If you’ve ever had miso soup at a Japanese restaurant, you know that it has a rich and savory flavor that is unlike any other soup. This unique flavor comes from dashi stock, which is a type of broth made from kombu (seaweed) and katsuobushi (dried, smoked fish). When the dashi is mixed with miso paste, we can create a super flavorful miso soup. The combination of dashi and miso paste creates a wide varies of miso soups that you can enjoy in different places and regions in Japanese and other parts of the world.

How to store instant dashi?

Unlike miso paste, almost all instant dashi comes in powder form. and it is very receptive to humidity.

Some product comes as a resealable pouch, others individually packed, or in a bottle. If they are in power form. it is the best to keep in cool and dry place. Avoid heat and humidity. They tend to dissolve and form a block easily.

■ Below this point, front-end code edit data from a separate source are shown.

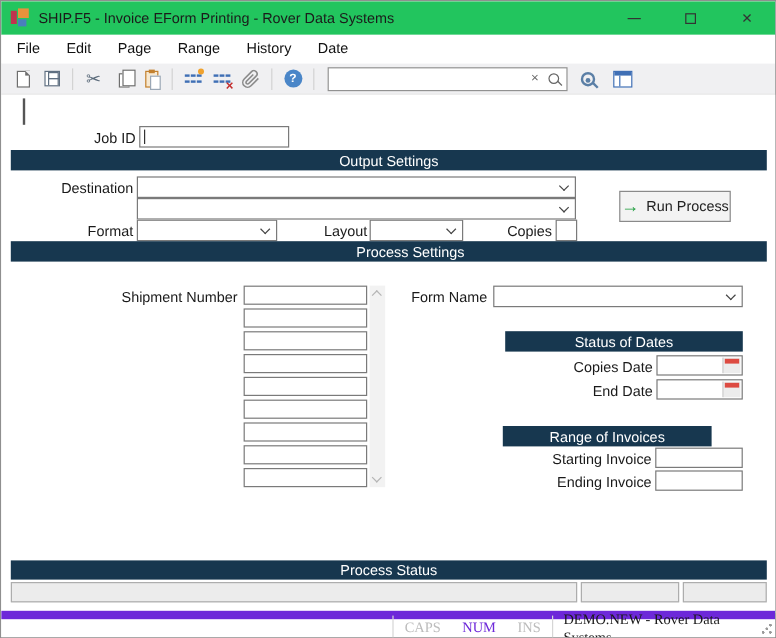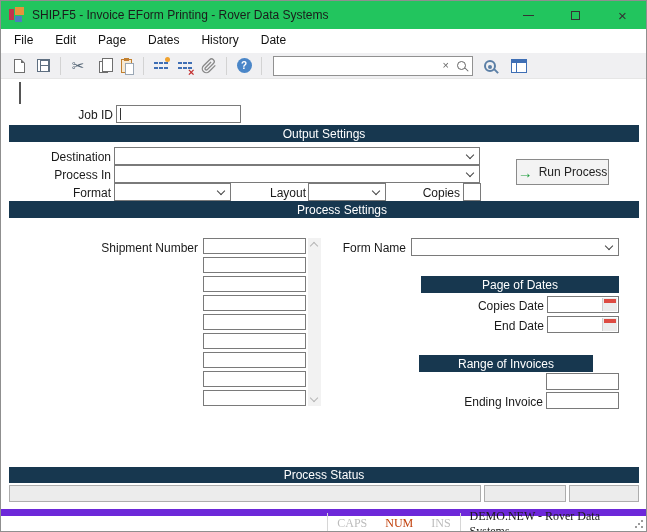--- a/index.html
+++ b/index.html
@@ -128,7 +128,7 @@
     <div class="menu-item">File</div>
     <div class="menu-item">Edit</div>
     <div class="menu-item">Page</div>
-    <div class="menu-item">Dates</div>
+    <div class="menu-item">Range</div>
     <div class="menu-item">History</div>
     <div class="menu-item">Date</div>
   </div>

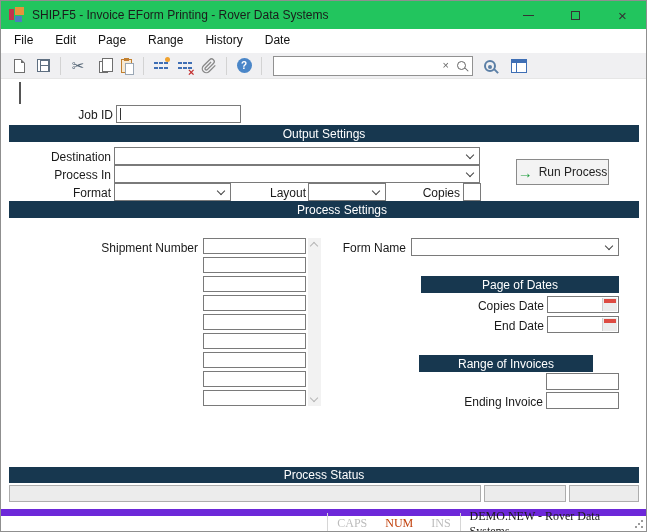--- a/index.html
+++ b/index.html
@@ -213,7 +213,6 @@
       <span></span><div class="chev"></div>
     </div>
 
-    <div class="flabel" style="left:20px; top:88px; width:90px;">Process In</div>
     <div class="combo" style="left:113px; top:86px; width:366px; height:18px;">
       <span></span><div class="chev"></div>
     </div>

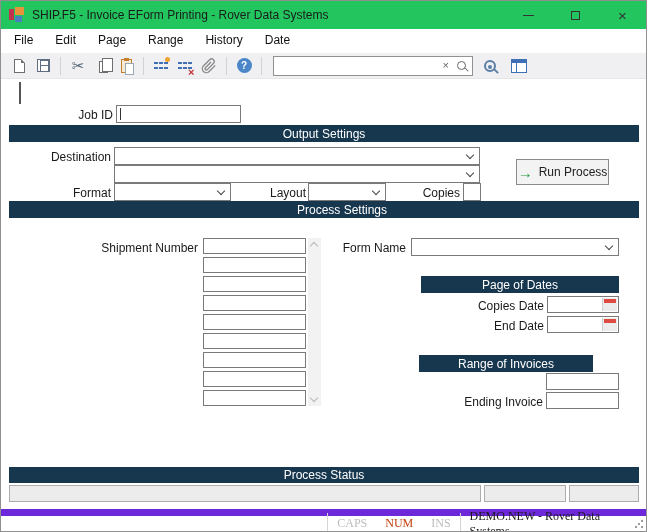--- a/index.html
+++ b/index.html
@@ -255,7 +255,7 @@
       <span></span><div class="chev"></div>
     </div>
 
-    <div class="band" style="left:420px; top:197px; width:198px;">Page of Dates</div>
+    <div class="band" style="left:420px; top:197px; width:198px;">Status of Dates</div>
     <div class="flabel" style="left:443px; top:219px; width:100px;">Copies Date</div>
     <div class="cal-field" style="left:546px; top:217px; width:72px; height:17px;">
       <span></span>

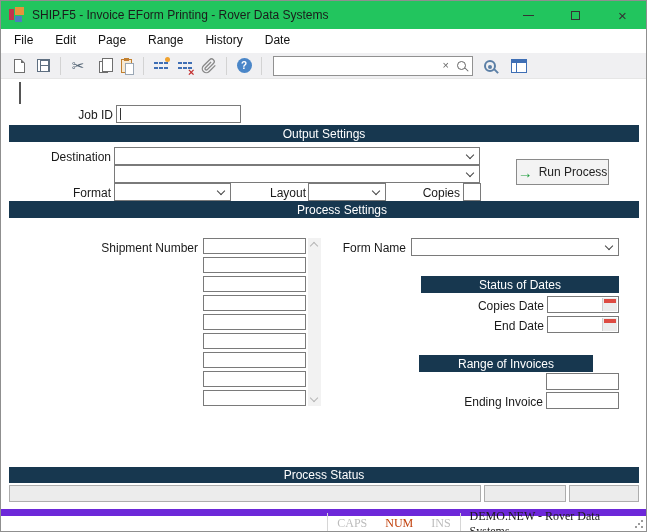--- a/index.html
+++ b/index.html
@@ -268,6 +268,7 @@
     </div>
 
     <div class="band" style="left:418px; top:276px; width:174px;">Range of Invoices</div>
+    <div class="flabel" style="left:442px; top:296px; width:100px;">Starting Invoice</div>
     <div class="tfield" style="left:545px; top:294px; width:73px; height:17px;"></div>
     <div class="flabel" style="left:442px; top:315px; width:100px;">Ending Invoice</div>
     <div class="tfield" style="left:545px; top:313px; width:73px; height:17px;"></div>

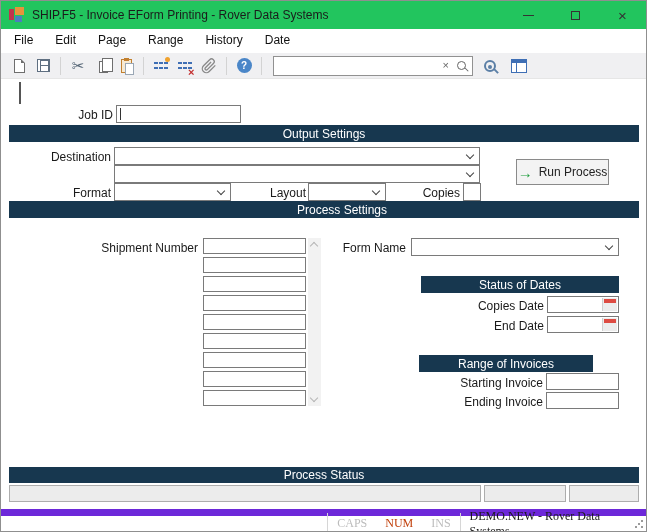--- a/index.html
+++ b/index.html
@@ -90,7 +90,7 @@
     border-top:7px solid #6d28d9; display:flex; align-items:center; font-size:12px;font-family:Liberation Serif, serif; }
   .sb-sep{ width:1px; height:22px; background:#d6d6d6; }
   .kstate{ padding:0 9px; color:#bcbcbc; }
-  .kstate.on{ color:#c2410c; }
+  .kstate.on{ color:#6d28d9; }
   .session{ padding:0 10px 0 9px; color:#1a1a1a; }
   .grip{ position:absolute; right:2px; bottom:2px; width:10px; height:10px;
     background:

Instant miso soup is a quick and easy meal that can be made with just a few simple ingredients. The dashi in miso soup gives it its unique and delicious flavor, which is why it’s such a popular dish in Japanese cuisine. In this blog post, we’ve shown you how to make miso soup with instant dashi. We’ve also discussed the benefits of dashi and shared some tips on how to store instant dashi powder. With just a little bit of preparation, you can enjoy a warm and satisfying bowl of miso soup any time you want.